Une semaine après la reprise de la localité d’Am-Dafok par les Forces armées centrafricaines (FACA), le nord-est de la République centrafricaine reste marqué par une importante crise humanitaire. Selon la Mission multidimensionnelle intégrée des Nations unies pour la stabilisation en Centrafrique (Minusca), près de 18 000 personnes ont trouvé refuge à proximité de sa base temporaire dans cette ville frontalière du Soudan.
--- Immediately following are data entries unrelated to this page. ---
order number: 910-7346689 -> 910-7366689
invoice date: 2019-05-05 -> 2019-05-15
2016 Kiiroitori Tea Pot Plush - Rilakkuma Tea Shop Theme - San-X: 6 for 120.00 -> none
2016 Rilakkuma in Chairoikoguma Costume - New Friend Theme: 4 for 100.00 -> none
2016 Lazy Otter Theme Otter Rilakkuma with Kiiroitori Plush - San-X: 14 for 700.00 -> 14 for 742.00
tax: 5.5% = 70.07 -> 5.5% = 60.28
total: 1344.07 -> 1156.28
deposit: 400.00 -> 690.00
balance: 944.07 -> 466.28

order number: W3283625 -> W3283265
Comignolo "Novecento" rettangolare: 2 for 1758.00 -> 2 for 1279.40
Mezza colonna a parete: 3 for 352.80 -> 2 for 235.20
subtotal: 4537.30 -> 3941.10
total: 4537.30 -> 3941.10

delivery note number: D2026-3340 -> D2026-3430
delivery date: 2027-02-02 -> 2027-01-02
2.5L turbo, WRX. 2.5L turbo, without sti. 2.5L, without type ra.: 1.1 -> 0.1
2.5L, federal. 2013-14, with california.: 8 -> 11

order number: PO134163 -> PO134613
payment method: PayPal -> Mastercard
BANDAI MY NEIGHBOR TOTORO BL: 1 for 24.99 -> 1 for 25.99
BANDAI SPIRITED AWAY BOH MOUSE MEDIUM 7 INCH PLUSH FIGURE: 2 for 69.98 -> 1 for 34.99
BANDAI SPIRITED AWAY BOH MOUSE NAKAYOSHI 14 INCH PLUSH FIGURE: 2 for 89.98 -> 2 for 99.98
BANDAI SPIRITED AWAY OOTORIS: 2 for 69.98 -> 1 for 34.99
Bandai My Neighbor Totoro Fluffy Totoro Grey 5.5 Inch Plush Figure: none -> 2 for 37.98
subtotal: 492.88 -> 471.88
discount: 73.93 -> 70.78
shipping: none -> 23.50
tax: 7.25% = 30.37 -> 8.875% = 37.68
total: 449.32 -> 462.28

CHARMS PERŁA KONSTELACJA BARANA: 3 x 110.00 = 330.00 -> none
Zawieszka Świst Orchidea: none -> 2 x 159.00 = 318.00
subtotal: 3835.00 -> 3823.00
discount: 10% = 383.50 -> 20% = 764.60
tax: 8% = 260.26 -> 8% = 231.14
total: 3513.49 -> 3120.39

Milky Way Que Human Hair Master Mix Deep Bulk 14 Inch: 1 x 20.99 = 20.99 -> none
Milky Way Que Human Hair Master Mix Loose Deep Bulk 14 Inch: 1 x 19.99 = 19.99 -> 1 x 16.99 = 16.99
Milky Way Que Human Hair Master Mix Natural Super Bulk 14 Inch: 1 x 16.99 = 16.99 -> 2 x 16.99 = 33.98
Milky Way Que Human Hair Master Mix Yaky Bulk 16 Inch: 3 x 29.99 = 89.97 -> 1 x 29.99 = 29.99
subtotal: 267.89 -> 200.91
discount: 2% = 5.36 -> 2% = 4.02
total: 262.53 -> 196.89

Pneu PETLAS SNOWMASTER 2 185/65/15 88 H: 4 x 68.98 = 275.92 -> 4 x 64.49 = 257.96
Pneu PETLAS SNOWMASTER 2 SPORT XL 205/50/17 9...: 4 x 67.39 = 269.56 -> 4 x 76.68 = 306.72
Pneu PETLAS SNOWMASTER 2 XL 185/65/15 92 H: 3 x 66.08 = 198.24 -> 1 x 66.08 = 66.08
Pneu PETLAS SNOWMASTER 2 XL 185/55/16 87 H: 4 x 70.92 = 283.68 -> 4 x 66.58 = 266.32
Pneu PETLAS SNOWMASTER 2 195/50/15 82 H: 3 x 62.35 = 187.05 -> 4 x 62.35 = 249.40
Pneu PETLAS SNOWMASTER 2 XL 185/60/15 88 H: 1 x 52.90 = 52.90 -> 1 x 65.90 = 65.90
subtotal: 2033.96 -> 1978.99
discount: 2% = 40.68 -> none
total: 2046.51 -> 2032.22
Les combats et violences qui ont éclaté à partir du 30 juin ont provoqué un déplacement massif de populations. D’après les chiffres communiqués samedi par les autorités locales et relayés par la Minusca, 17 585 personnes sont actuellement regroupées autour de la base onusienne d’Am-Dafok. Par ailleurs, plus de 700 habitants ont fui vers la ville de Birao, située plus au sud, à la suite de rumeurs d’attaques visant des villages situés sur l’axe Birao–Am-Dafok. Pour Joël Ndoli Pierre, porte-parole par intérim de la Minusca, ce mouvement de population est d’une ampleur exceptionnelle pour cette région reculée du pays. Les déplacés ne proviennent pas seulement d’Am-Dafok, mais également d’une dizaine de villages environnants affectés par les affrontements récents. Si la situation sécuritaire s’est quelque peu apaisée depuis la reprise de la localité par les forces gouvernementales le 5 juillet, elle demeure néanmoins précaire. La Minusca décrit un contexte « plus calme mais encore imprévisible », notamment en raison de la porosité des frontières et de la présence persistante de groupes armés dans cette zone stratégique située à la frontière soudanaise.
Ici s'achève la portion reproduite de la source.